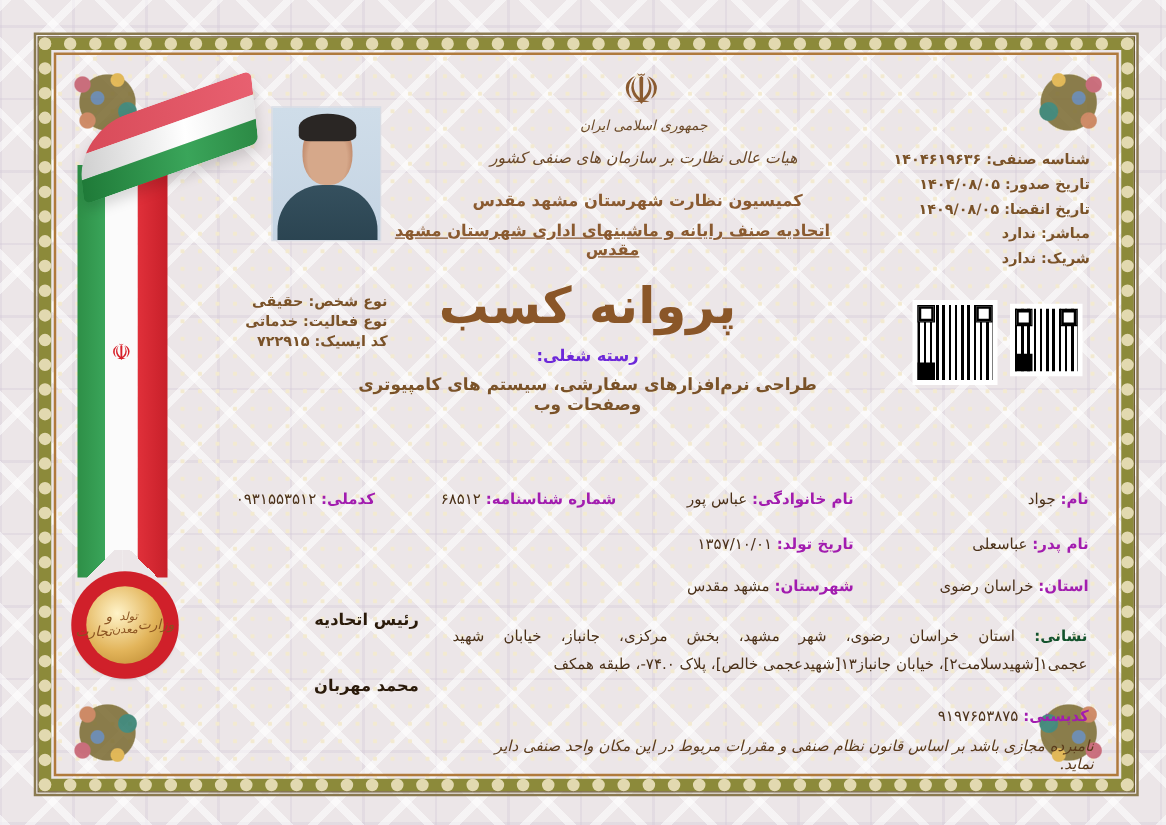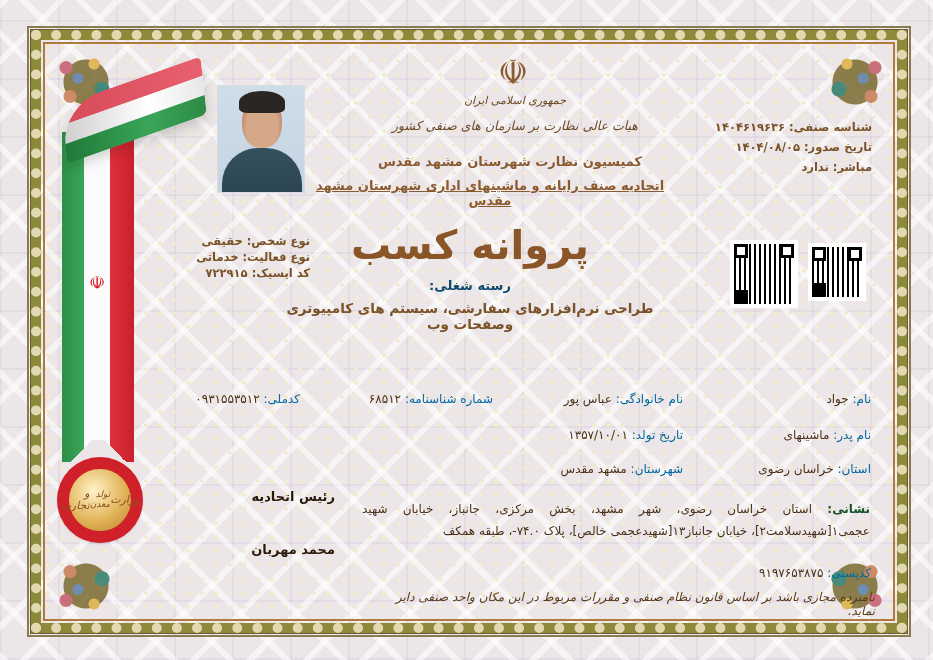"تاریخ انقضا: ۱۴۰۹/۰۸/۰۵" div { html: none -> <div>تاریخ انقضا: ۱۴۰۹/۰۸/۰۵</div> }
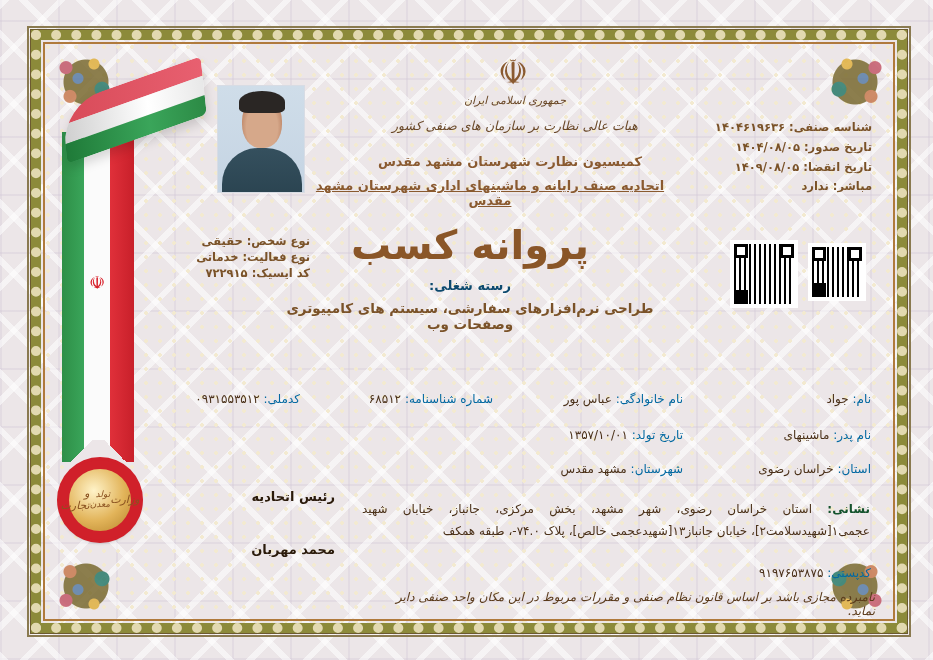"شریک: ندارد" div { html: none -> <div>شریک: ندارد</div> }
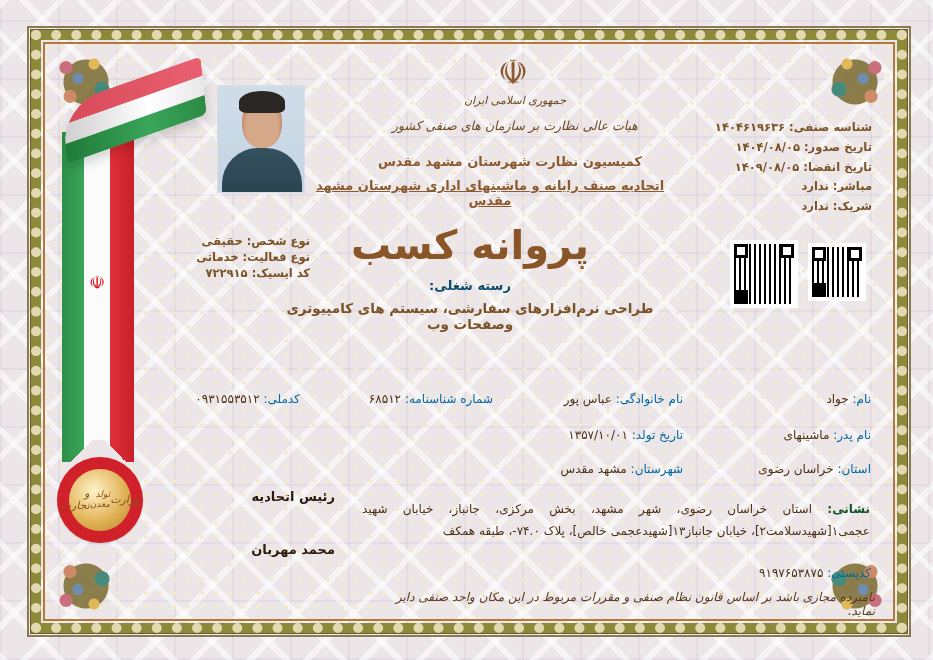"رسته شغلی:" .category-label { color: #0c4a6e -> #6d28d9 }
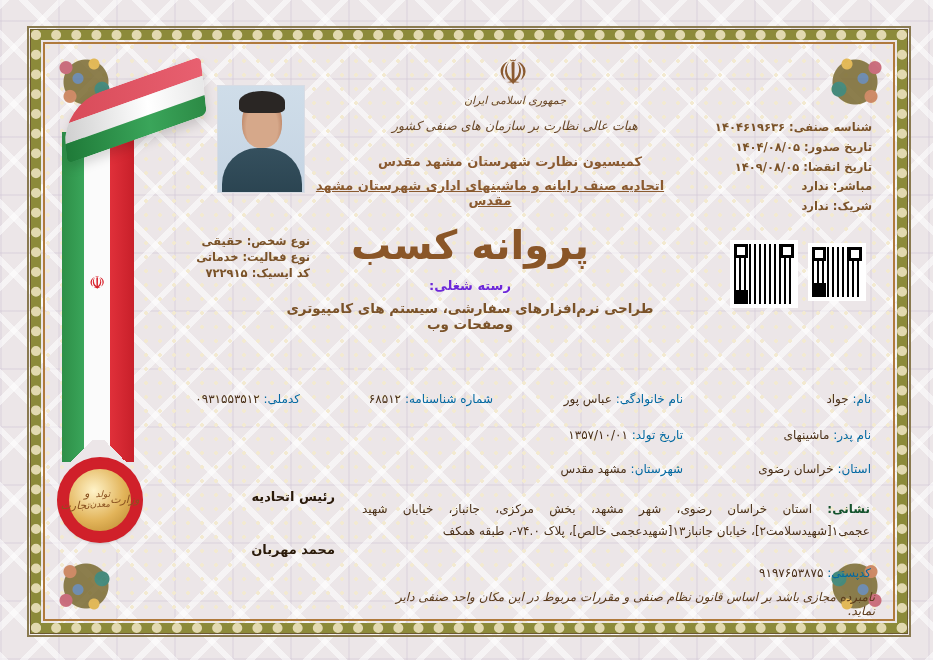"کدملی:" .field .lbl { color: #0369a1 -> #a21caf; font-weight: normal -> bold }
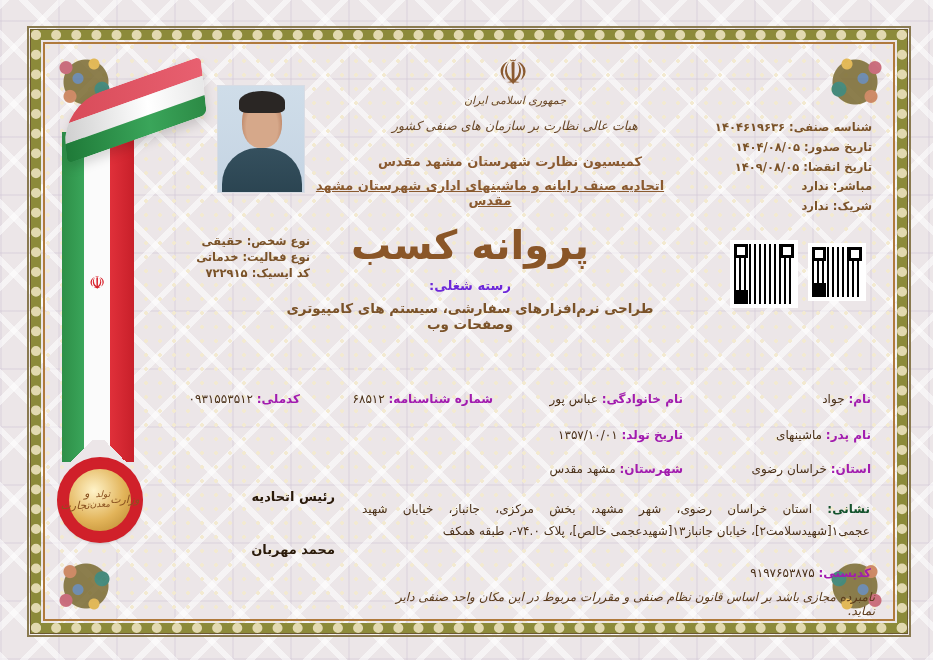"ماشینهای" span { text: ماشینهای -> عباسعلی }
• • •
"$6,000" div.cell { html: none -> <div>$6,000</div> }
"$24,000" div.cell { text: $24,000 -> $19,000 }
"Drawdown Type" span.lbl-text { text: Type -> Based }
• • •
» **PROBLEM STATEMENT**
Each line above that contains the word "cell" should be copied.

» **TASK RESPONSE**
"$6,000" div.cell { html: none -> <div>$6,000</div> }
"$24,000" div.cell { text: $24,000 -> $19,000 }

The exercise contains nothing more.